Расстояние медленно сокращалось.
Триста метров, двести пятьдесят, двести…
«Сучьи дети! — спокойно подумал Лешка. — Выхода другого нет — только стрелять. Отцы командиры вначале поймут, похлопают по плечу, одобрят, о потом тот, кому понадобится меня взять за жопу — скажет, что я стрелял по мирняку, да еще напомнят — решение принимали не командиры, а именно ты — нелюдь и зверь. Все они, твари, одинаковые, что в начале двадцатого века, что в двадцать первом…»

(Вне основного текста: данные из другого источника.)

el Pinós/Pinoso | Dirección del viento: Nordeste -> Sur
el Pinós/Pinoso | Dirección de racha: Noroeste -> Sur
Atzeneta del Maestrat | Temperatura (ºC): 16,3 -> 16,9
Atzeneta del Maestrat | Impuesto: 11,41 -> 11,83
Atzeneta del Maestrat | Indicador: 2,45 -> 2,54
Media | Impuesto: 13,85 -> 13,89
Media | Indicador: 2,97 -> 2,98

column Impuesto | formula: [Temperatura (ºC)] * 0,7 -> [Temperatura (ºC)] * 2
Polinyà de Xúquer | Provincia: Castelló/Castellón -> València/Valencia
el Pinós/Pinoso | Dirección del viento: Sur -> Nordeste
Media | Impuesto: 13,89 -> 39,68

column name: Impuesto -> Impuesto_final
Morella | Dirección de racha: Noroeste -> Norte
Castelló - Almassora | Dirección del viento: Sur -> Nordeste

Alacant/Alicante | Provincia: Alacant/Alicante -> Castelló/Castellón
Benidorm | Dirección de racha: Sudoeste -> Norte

Клацнул переводчик на одиночные выстрелы, Алексей тщательно прицелился, но потом решительно вернул автоматический огонь и дал три коротких очереди прямо под ноги людям.

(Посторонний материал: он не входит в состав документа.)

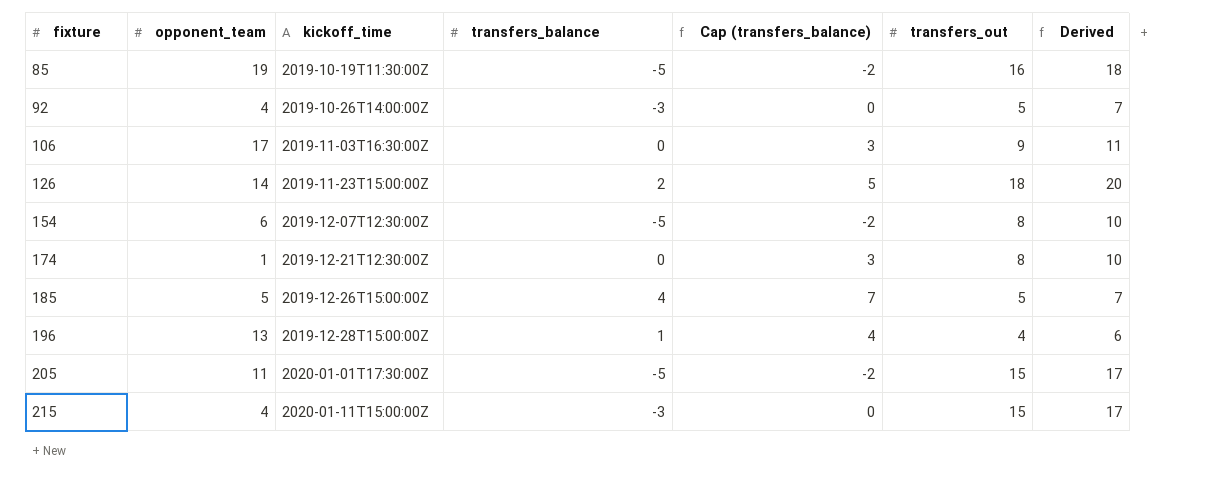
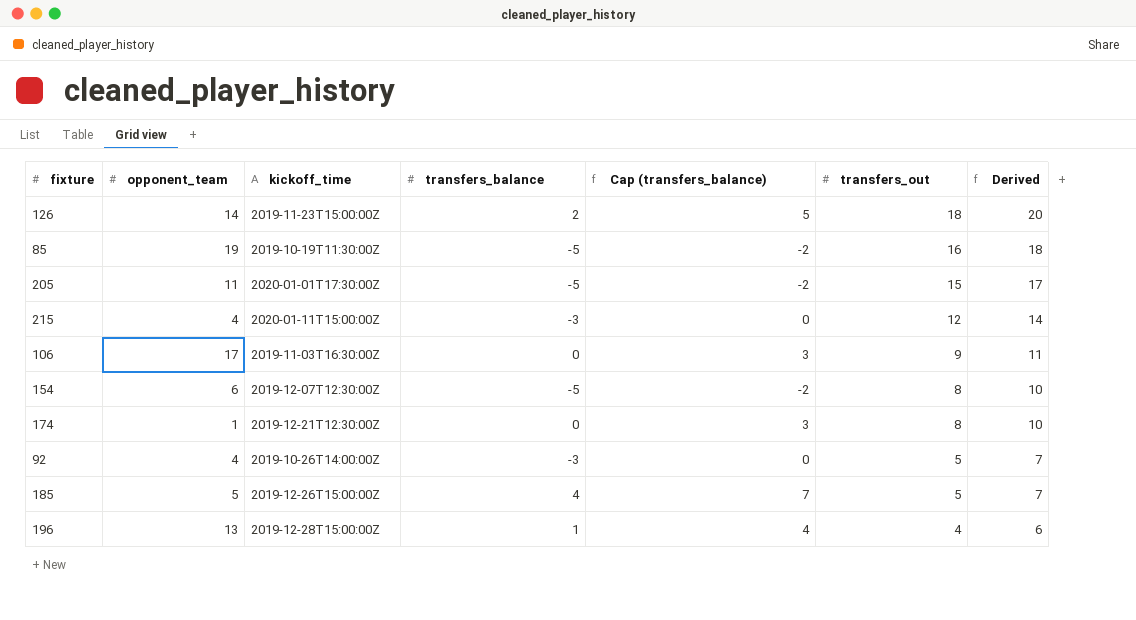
row order: fixture ascending -> transfers_out descending
215 | transfers_out: 15 -> 12
215 | Derived: 17 -> 14

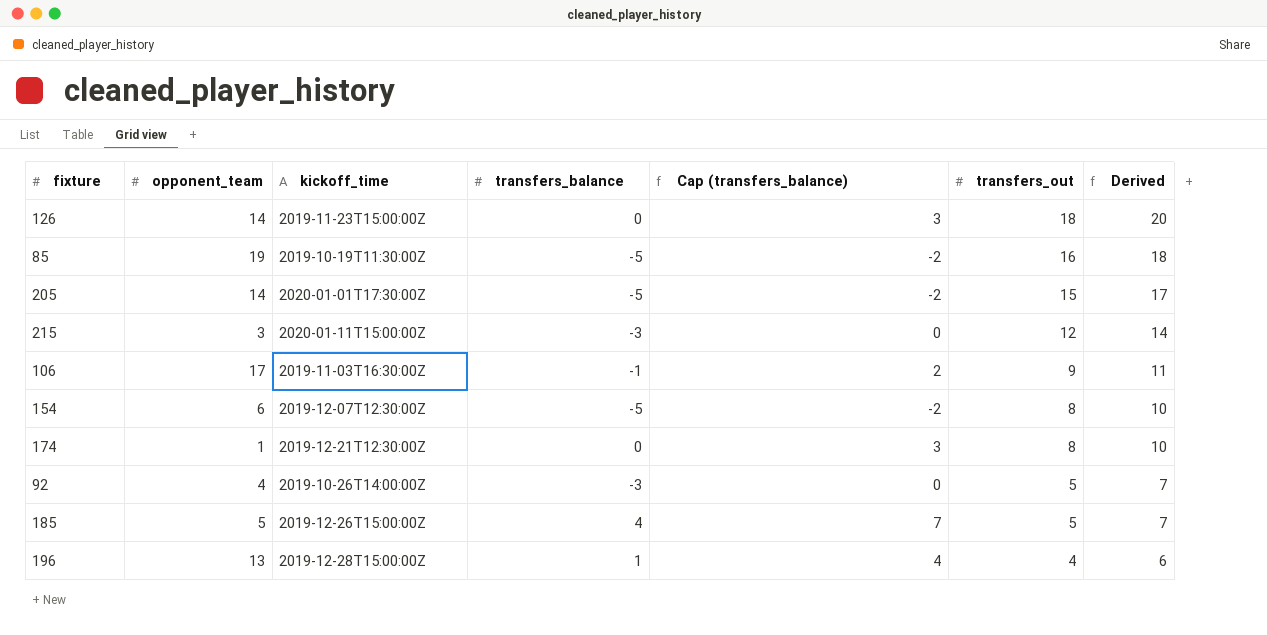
126 | transfers_balance: 2 -> 0
126 | Cap (transfers_balance): 5 -> 3
205 | opponent_team: 11 -> 14
215 | opponent_team: 4 -> 3
106 | transfers_balance: 0 -> -1
106 | Cap (transfers_balance): 3 -> 2

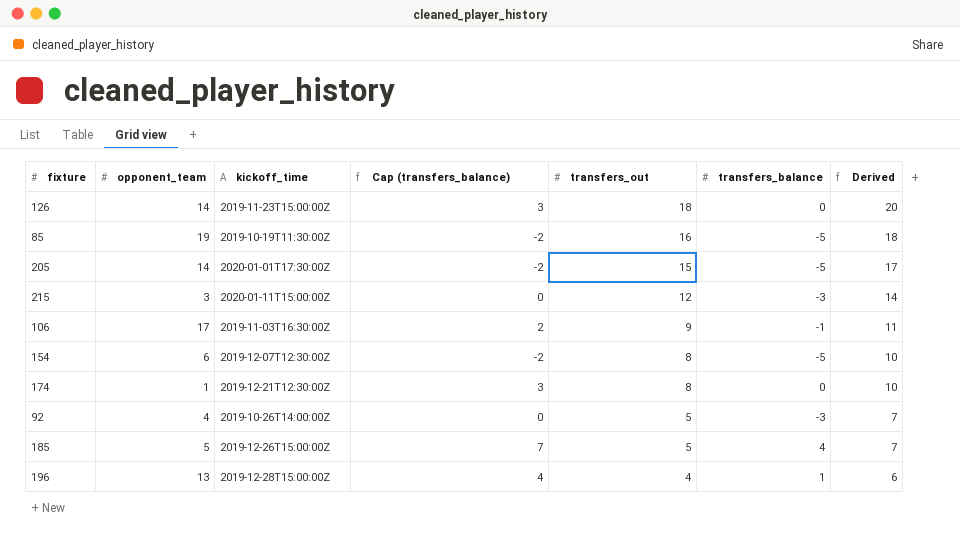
column transfers_balance | position: 4 -> 6

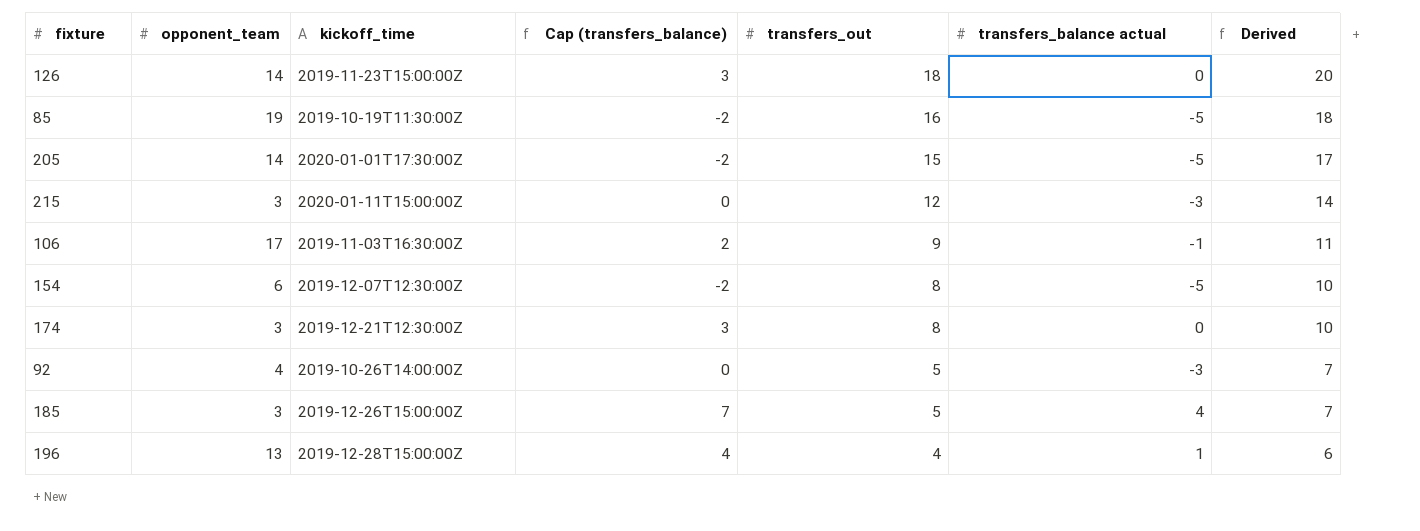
column name: transfers_balance -> transfers_balance actual
174 | opponent_team: 1 -> 3
185 | opponent_team: 5 -> 3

Перед шеренгой вспухли фонтанчики земли и камешков, несколько человек упали, но потом вскочили и, вместе с остальными, с воплями понеслись назад. Басмачи секли людей плетками, пробовали остановить, стреляли, но остановить их не смогли и тоже поспешно откатились назад. Вдогонку басмачам несколько раз громыхнул пулемет китайца, и на выгоревшей земле распласталось трое трупов в папахах и…
Тот самый старик в вылинявшей повязке на голове. Он лежал неподвижно, распластав руки, хорошо было видно, как поднявшийся ветерок шевелил пряди его седой бороды…
— Я не хотела… — тихо сказал Жень. — Не долсен была…
— Это не ты, а я, — так же тихо ответил Алексей. — Он упал сразу после того, как я выстрелил. Может… пуля ушла в сторону, так бывает. А может… просто сердце не выдержало…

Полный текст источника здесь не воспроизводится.